Rural peripheries and the promise of asylum immigration?
by Desirée Enlund
Amid an increasingly hostile climate toward asylum seekers in Europe, rural Swedish municipalities have come to view asylum seekers as a possibility for rural revival. This has had varying results but ultimately proves difficult in reversing the long-term problems with which rural areas contend.
In the autumn of 2015, the number of asylum-seekers arriving to Sweden reached an all-time high and began being described as a ‘crisis.’ Sweden has long been a safe haven for people fleeing regions rife with conflict and repressive regimes. While Germany received the highest absolute number of asylum seekers in Europe in the mid-2010s, Sweden received the most asylum seekers per capita among OECD countries. During the peak period in 2015, 162.000 people arrived from Syria and other countries in conflict, including high numbers of unaccompanied youth. The number of people seeking asylum has since decreased, largely because of stricter asylum regulations and border controls pushed through by the Swedish government.

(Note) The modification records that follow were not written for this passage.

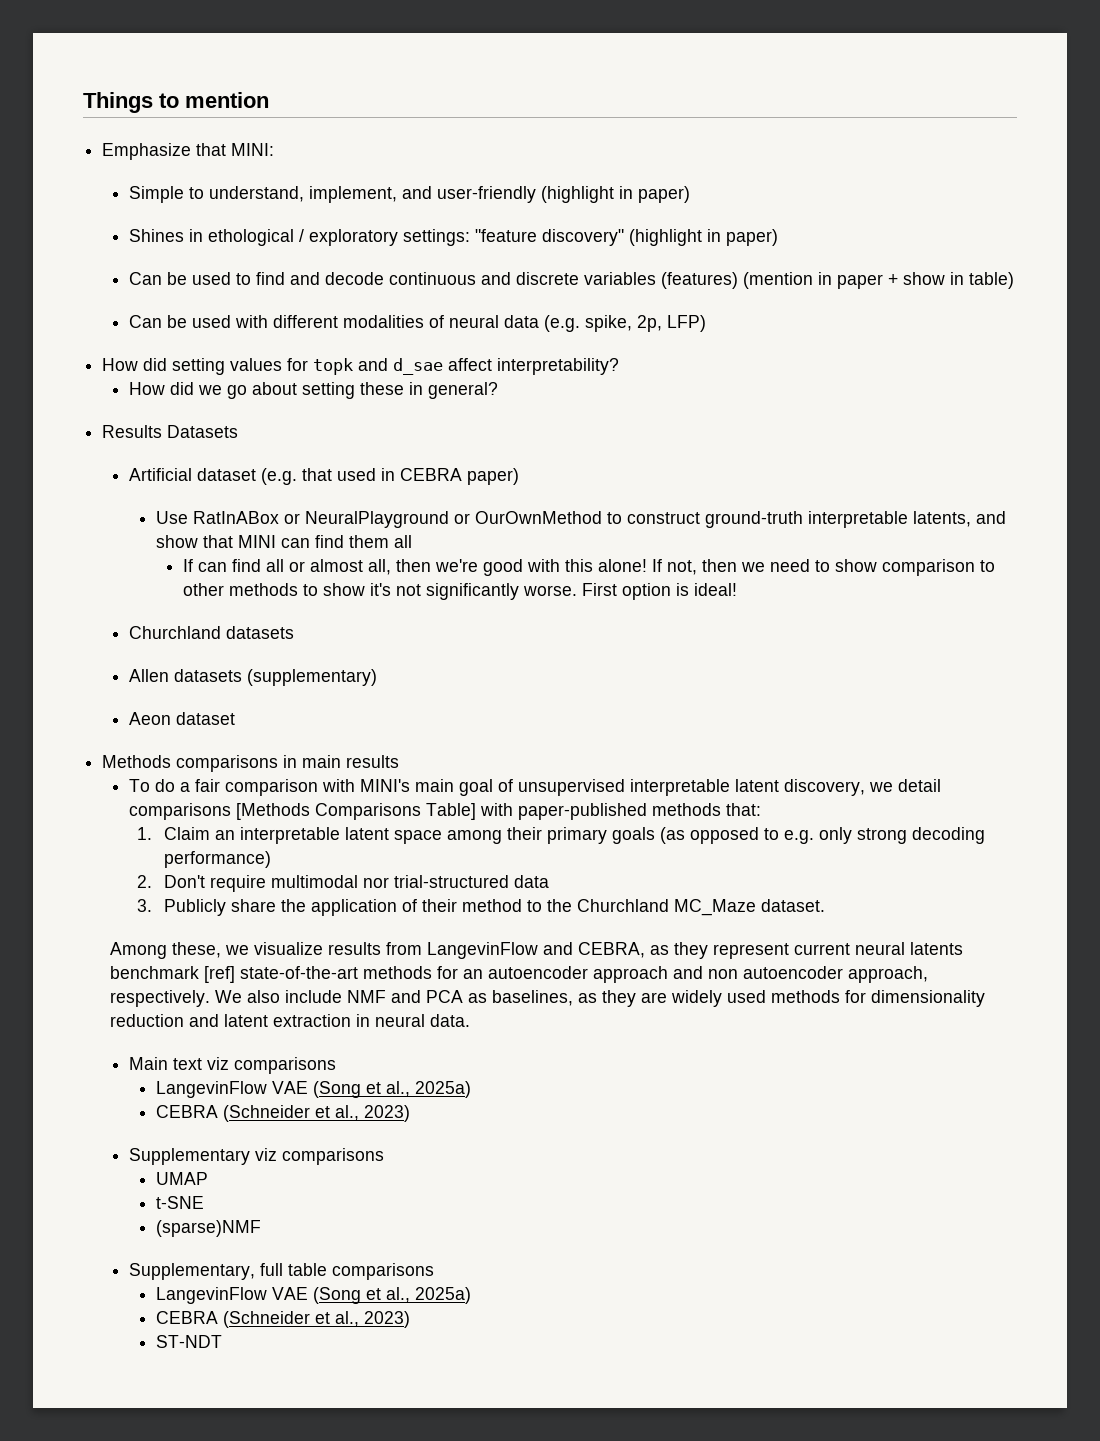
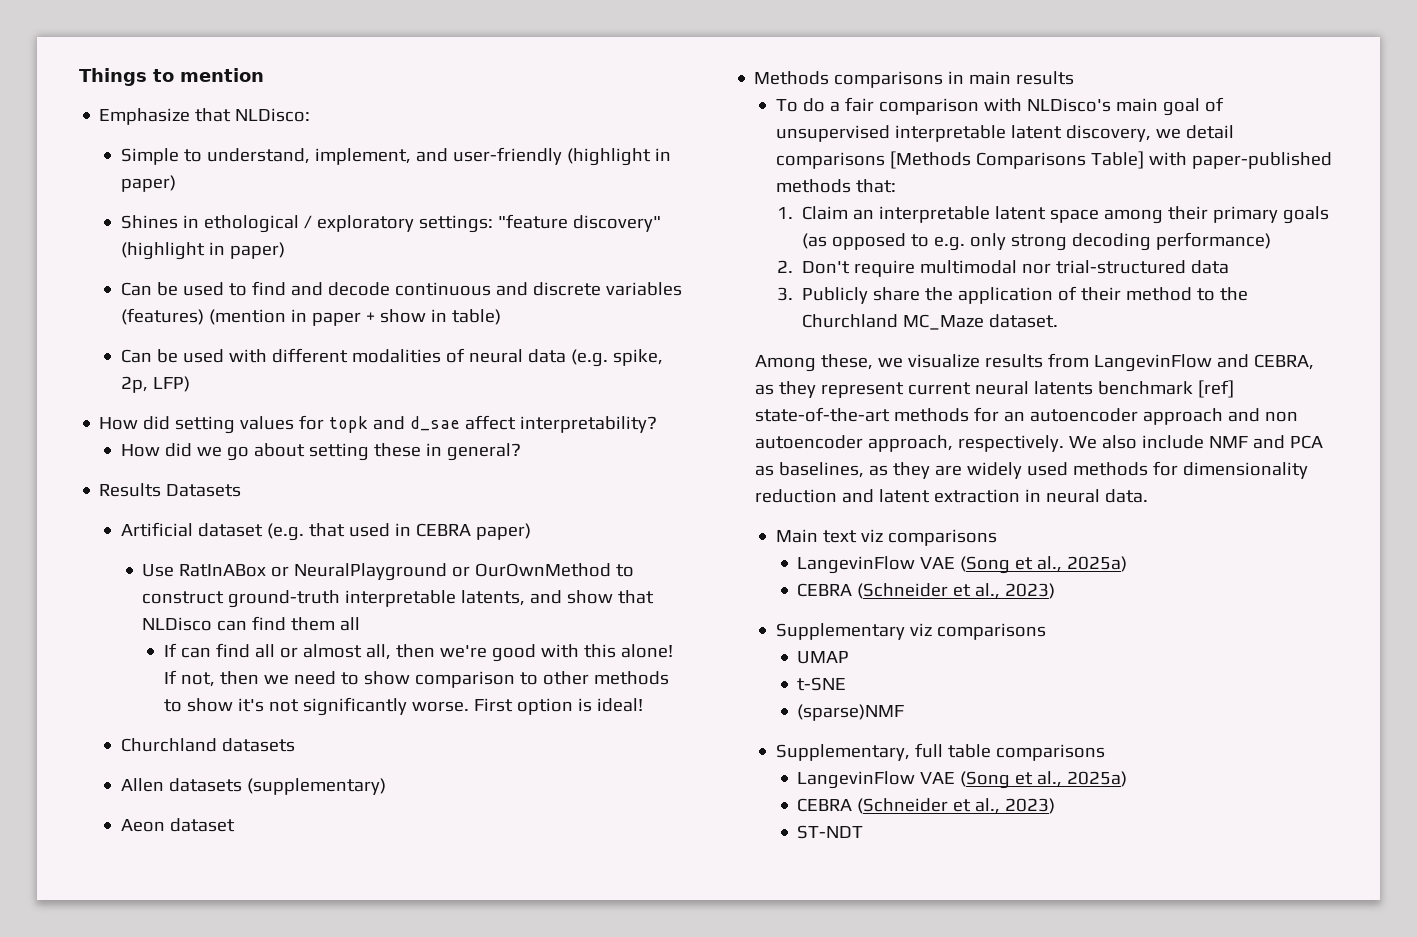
- Emphasize that MINI:
+ Emphasize that NLDisco:
- Use RatInABox or NeuralPlayground or OurOwnMethod to construct ground-truth interpretable latents, and show that MINI can find them all
+ Use RatInABox or NeuralPlayground or OurOwnMethod to construct ground-truth interpretable latents, and show that NLDisco can find them all
- To do a fair comparison with MINI's main goal of unsupervised interpretable latent discovery, we detail comparisons [Methods Comparisons Table] with paper-published methods that:
+ To do a fair comparison with NLDisco's main goal of unsupervised interpretable latent discovery, we detail comparisons [Methods Comparisons Table] with paper-published methods that:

The large number of people arriving in 2015 presented great challenges to local municipalities and civil society, among them providing housing to youth and families and schooling for children. These tasks were largely taken up by civil society, sometimes in collaboration with municipalities. This was seen in urban centres as volunteers in Malmö helped people find housing during their first days in Sweden and healthcare workers attended to asylum seekers' care needs at the train station in Stockholm. Similar efforts were seen in rural areas where volunteers, often women, provided people with necessities such as clothing for the approaching winter (Jarnkvist & Giritli Nygren, 2019).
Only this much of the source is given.